Content starts

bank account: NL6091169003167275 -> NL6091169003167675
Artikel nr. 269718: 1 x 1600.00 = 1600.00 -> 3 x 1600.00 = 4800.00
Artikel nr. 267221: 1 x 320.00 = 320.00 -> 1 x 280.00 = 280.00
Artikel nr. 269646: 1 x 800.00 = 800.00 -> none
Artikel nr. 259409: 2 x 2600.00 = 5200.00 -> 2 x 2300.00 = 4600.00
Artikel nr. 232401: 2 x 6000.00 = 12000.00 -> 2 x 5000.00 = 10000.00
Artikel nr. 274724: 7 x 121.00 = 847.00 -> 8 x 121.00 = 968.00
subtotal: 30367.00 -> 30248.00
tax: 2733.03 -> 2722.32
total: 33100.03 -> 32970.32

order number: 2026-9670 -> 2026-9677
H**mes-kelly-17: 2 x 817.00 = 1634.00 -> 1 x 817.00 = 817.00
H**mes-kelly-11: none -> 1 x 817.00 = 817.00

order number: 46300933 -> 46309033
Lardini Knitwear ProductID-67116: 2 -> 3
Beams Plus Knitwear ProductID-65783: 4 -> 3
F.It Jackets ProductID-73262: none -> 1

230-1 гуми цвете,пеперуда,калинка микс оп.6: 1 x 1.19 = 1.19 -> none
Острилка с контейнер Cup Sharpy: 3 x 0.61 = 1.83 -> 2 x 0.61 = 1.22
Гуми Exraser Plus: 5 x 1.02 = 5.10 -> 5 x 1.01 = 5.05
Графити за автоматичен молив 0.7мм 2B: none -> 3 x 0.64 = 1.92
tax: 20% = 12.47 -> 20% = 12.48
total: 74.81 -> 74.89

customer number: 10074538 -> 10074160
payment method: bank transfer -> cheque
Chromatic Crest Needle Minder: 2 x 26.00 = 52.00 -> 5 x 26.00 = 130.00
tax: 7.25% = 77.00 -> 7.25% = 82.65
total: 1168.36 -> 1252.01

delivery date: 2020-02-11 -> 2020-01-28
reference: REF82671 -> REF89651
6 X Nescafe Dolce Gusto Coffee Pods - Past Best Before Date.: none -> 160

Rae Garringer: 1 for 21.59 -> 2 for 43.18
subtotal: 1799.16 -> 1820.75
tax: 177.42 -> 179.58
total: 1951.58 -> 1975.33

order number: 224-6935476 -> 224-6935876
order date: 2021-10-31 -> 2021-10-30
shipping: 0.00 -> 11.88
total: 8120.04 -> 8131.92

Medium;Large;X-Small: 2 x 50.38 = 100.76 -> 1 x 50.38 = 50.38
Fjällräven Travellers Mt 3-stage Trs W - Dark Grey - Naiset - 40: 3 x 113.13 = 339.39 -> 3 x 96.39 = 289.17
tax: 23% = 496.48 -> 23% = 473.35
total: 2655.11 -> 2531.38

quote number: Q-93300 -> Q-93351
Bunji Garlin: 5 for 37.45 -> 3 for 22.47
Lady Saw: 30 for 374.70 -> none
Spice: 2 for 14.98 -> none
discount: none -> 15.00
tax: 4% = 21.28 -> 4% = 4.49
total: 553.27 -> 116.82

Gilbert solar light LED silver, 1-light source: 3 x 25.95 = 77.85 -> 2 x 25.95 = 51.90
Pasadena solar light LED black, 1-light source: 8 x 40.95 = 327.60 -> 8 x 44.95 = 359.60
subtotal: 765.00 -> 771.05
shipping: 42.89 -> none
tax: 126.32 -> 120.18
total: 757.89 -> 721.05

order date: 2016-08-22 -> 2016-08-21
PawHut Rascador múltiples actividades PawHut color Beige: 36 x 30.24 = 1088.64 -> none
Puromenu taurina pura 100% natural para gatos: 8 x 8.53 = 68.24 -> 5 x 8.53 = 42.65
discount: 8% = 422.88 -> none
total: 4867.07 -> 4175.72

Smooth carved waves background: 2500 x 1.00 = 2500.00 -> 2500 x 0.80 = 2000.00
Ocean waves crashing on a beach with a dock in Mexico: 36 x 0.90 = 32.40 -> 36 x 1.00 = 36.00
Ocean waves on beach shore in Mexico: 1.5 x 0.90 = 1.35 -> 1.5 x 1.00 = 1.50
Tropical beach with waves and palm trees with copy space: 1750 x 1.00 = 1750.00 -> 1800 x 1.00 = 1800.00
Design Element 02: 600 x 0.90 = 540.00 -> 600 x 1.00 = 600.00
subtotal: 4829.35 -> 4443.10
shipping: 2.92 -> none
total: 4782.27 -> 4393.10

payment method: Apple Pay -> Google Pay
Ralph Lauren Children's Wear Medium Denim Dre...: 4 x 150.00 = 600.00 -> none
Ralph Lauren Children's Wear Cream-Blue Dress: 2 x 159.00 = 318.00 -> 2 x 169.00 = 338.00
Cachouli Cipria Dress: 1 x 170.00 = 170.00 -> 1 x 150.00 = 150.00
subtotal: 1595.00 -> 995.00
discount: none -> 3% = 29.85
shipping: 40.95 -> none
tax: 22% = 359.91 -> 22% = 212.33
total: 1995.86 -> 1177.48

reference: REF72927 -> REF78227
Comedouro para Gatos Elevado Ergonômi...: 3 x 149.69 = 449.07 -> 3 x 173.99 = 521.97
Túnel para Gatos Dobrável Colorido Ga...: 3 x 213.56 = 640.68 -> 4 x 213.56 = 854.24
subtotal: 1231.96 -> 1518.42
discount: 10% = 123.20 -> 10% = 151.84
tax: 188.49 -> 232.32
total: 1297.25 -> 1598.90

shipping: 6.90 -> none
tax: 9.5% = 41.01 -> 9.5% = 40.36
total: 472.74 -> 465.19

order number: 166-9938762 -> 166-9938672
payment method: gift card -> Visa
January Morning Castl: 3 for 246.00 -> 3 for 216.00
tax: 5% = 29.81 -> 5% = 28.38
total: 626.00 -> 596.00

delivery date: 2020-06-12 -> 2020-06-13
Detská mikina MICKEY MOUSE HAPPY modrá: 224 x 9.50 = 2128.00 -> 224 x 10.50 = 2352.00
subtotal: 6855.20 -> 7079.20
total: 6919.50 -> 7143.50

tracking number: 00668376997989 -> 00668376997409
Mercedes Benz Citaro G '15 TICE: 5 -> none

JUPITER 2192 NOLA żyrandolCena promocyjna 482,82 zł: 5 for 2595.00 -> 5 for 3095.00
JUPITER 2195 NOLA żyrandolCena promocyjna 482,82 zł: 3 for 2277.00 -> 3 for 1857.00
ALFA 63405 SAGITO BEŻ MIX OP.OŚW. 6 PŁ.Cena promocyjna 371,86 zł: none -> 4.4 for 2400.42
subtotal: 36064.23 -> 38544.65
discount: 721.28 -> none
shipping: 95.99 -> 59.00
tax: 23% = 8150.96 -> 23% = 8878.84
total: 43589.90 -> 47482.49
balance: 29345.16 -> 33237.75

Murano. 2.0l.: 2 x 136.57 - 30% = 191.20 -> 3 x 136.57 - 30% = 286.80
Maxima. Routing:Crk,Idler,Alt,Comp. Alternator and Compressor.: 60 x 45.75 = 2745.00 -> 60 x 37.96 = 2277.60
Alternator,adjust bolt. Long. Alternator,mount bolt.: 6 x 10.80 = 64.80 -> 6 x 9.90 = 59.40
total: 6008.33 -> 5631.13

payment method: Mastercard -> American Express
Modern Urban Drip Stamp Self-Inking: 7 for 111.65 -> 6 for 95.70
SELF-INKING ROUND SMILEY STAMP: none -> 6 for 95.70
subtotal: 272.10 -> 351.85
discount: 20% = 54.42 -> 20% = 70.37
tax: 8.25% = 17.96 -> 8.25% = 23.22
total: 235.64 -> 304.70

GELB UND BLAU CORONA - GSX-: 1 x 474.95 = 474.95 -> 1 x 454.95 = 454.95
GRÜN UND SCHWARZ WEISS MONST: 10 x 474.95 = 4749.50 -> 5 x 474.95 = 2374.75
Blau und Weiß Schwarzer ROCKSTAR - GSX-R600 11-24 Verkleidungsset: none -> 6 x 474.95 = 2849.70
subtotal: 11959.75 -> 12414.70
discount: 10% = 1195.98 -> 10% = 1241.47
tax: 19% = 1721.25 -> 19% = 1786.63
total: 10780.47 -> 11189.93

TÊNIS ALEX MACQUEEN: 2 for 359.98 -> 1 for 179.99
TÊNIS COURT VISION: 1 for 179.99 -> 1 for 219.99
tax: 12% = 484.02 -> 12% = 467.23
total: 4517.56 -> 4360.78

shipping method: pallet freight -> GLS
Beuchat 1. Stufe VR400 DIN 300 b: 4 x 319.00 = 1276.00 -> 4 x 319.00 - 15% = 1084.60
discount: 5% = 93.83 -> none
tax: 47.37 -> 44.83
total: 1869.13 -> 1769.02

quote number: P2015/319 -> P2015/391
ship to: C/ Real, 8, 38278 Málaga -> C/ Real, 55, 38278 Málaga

Content ends

_What you should do_
Please give only the number of lines in the listing that hold the word "kelly".

_Solution to the problem_
2